• **WHAT TO WORK ON**
Report the number of lines in the entries below that include the word "ссылки", and nothing else.

• **TASK INPUTS**

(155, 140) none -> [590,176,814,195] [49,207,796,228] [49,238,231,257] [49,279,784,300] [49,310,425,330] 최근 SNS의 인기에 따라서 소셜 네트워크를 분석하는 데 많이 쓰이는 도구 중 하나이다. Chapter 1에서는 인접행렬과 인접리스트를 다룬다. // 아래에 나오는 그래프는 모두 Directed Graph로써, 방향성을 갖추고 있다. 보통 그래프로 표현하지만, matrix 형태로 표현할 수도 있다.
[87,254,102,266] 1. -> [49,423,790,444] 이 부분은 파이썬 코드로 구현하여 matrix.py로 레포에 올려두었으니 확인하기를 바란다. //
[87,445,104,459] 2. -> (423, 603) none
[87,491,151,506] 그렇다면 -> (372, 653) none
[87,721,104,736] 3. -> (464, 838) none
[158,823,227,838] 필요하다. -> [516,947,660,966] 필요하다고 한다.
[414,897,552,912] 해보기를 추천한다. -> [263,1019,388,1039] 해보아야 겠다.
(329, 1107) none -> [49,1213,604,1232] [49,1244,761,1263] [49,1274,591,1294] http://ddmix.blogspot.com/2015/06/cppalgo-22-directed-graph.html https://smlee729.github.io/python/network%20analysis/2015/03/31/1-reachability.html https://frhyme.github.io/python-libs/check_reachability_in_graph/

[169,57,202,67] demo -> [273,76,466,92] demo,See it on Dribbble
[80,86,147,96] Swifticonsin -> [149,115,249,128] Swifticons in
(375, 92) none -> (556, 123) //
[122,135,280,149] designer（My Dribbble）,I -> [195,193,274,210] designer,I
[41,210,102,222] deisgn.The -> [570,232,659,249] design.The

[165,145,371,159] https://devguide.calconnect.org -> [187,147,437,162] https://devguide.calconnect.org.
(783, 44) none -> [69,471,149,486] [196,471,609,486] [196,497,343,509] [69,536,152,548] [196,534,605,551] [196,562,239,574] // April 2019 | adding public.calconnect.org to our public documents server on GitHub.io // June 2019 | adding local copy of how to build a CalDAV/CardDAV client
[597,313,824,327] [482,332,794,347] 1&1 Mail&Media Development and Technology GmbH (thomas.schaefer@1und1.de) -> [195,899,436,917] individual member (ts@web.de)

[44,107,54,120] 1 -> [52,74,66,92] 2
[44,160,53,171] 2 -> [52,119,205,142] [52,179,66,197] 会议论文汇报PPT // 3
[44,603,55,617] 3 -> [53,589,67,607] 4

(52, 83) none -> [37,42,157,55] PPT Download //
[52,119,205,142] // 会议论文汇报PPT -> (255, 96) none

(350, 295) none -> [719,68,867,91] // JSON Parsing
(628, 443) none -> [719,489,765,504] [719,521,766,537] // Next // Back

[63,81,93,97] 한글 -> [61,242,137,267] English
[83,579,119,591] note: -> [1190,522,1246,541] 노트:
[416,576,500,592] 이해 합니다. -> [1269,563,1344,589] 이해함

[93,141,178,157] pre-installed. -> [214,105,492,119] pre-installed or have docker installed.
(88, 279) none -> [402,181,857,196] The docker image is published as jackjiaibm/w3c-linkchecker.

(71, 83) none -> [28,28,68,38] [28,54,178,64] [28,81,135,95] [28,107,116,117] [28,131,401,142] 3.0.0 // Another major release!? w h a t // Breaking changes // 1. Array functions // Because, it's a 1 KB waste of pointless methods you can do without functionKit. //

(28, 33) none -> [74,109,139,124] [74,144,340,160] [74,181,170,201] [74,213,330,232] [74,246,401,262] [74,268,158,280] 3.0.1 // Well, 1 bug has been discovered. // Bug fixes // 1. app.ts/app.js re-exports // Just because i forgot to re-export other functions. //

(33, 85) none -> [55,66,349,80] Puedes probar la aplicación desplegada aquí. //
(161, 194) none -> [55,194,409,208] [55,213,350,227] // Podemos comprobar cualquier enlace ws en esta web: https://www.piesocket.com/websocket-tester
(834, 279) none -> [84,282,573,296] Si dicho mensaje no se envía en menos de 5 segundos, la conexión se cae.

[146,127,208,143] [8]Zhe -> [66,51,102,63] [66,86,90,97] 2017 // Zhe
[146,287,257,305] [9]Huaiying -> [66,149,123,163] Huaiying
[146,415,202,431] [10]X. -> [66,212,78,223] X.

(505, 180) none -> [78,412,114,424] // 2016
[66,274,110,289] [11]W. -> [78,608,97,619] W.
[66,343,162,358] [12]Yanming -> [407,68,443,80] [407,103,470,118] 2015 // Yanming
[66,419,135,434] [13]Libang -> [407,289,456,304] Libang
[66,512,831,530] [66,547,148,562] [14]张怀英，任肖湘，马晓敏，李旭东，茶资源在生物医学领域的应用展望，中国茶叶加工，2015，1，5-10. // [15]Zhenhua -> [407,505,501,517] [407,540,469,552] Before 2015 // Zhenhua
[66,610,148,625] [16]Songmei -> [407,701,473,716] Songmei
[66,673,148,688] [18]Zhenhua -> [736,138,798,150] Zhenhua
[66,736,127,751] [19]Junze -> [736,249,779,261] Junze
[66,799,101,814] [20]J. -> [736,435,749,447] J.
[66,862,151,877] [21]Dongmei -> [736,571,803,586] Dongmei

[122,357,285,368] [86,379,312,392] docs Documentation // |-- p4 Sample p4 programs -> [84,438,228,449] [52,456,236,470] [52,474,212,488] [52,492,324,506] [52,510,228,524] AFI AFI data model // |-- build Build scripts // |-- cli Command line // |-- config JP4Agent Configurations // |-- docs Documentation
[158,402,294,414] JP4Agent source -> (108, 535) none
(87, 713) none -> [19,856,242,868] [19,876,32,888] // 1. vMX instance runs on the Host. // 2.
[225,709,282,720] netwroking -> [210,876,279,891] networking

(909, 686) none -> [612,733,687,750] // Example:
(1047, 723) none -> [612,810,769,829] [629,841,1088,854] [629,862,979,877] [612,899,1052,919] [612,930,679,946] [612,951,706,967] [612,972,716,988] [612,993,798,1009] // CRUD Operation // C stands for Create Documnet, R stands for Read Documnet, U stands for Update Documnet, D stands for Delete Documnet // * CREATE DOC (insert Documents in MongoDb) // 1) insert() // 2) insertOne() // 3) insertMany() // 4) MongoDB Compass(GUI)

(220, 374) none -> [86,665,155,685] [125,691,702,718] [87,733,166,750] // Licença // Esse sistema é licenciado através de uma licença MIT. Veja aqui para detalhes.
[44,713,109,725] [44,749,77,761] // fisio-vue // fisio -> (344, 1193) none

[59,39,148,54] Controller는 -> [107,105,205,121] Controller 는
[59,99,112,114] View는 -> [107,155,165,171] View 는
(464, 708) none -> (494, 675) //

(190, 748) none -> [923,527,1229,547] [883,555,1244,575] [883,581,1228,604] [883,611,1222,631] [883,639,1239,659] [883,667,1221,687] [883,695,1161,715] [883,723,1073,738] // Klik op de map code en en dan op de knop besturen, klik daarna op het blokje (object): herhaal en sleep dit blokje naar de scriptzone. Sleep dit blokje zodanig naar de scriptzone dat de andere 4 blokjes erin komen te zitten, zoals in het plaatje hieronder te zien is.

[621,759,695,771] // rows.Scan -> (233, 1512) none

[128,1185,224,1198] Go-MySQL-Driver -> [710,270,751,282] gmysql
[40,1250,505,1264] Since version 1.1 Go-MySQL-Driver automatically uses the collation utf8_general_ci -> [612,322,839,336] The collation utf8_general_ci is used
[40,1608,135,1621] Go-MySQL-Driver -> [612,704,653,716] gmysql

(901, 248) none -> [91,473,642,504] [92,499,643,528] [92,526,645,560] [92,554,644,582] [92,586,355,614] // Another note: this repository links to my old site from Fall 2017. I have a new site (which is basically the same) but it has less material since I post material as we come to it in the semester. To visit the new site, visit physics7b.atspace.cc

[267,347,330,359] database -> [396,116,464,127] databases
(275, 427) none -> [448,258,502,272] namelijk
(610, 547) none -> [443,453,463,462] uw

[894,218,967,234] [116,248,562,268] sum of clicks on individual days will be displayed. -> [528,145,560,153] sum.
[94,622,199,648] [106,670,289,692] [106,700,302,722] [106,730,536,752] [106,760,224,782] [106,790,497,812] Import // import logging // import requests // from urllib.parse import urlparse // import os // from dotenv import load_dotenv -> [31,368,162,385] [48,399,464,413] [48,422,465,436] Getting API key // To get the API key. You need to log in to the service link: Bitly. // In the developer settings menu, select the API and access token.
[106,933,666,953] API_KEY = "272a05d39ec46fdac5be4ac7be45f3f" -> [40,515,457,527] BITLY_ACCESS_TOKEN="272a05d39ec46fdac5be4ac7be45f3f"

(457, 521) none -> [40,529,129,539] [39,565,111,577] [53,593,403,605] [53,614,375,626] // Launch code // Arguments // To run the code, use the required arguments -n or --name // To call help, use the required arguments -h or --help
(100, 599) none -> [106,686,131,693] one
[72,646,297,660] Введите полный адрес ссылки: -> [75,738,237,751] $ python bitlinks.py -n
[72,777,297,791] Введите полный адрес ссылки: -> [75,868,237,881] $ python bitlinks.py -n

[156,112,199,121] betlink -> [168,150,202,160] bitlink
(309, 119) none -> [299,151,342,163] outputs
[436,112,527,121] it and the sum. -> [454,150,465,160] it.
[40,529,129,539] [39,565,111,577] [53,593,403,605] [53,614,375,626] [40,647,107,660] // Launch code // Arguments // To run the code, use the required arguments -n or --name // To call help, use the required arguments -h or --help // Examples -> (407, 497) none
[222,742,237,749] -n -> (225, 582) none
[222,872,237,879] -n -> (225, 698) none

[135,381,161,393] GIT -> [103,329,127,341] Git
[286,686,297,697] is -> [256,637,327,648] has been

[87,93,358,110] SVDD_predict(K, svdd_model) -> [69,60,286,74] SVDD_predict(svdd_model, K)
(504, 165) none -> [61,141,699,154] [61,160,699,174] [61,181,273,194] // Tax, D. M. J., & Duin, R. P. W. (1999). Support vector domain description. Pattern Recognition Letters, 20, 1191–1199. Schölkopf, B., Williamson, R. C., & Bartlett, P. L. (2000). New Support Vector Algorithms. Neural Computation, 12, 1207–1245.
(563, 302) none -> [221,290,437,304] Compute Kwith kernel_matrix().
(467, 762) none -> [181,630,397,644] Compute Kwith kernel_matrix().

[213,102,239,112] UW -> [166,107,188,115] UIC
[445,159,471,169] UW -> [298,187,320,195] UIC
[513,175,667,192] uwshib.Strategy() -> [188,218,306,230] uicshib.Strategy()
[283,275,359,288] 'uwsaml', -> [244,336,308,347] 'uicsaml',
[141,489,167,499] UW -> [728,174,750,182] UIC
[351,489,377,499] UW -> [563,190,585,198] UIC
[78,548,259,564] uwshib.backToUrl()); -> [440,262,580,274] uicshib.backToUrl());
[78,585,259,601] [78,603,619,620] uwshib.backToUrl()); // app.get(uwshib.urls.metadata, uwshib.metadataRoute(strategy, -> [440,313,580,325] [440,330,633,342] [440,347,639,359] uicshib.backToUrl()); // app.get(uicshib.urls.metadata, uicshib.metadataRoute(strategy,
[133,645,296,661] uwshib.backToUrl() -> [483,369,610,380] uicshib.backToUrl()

• **RESULT OF THE TASK**
2